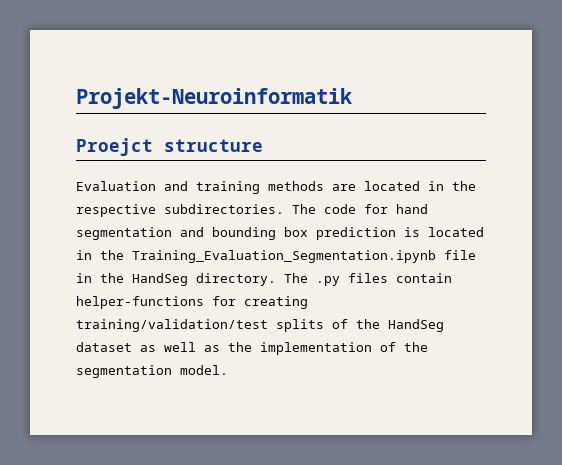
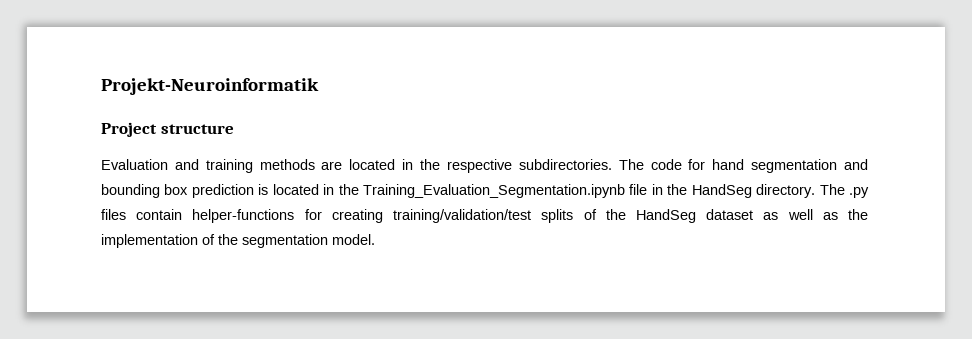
- Proejct structure
+ Project structure

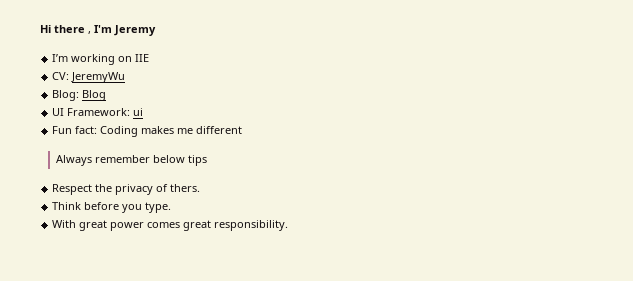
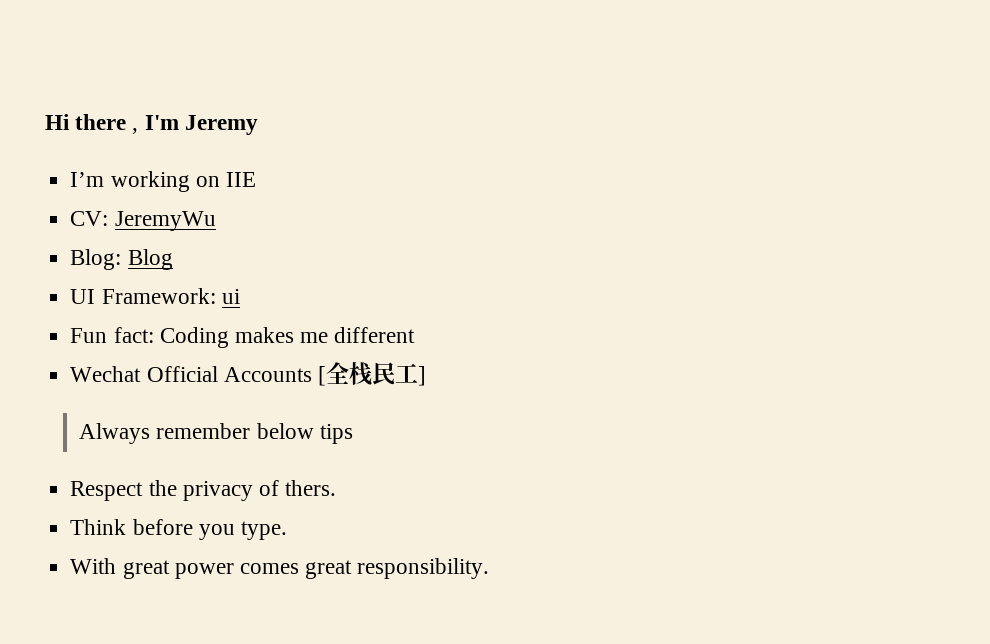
+ Wechat Official Accounts [全栈民工]

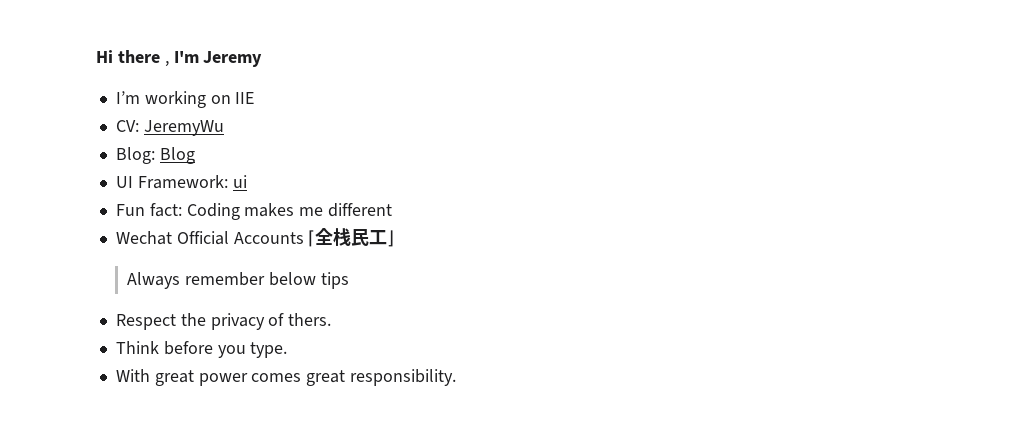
- Wechat Official Accounts [全栈民工]
+ Wechat Official Accounts ⌈全栈民工⌋

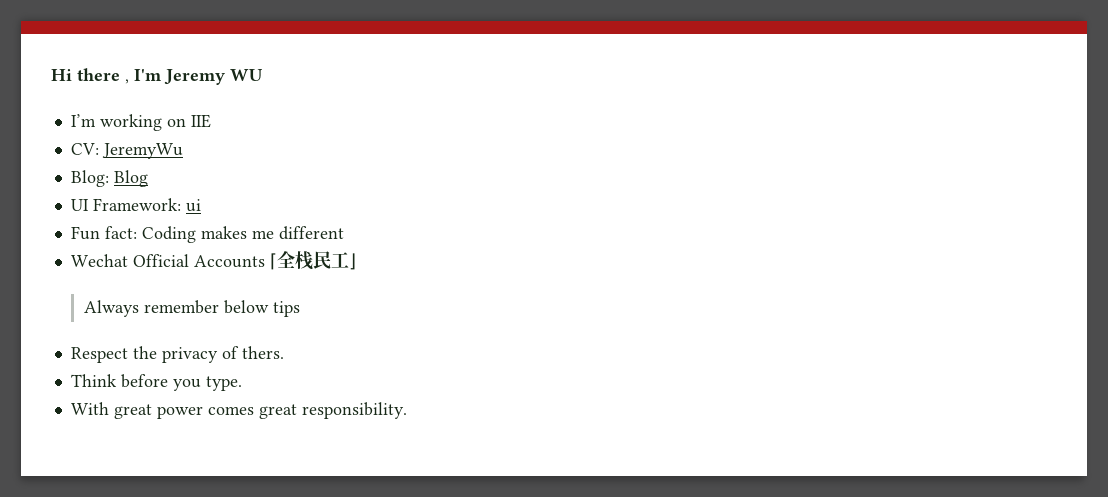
- Hi there , I'm Jeremy
+ Hi there , I'm Jeremy WU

__________________________________________________

Work instructions
Copy the material shown above in full and exactly. Skip the pictures.

Task response
- Proejct structure
+ Project structure

+ Wechat Official Accounts [全栈民工]

- Wechat Official Accounts [全栈民工]
+ Wechat Official Accounts ⌈全栈民工⌋

- Hi there , I'm Jeremy
+ Hi there , I'm Jeremy WU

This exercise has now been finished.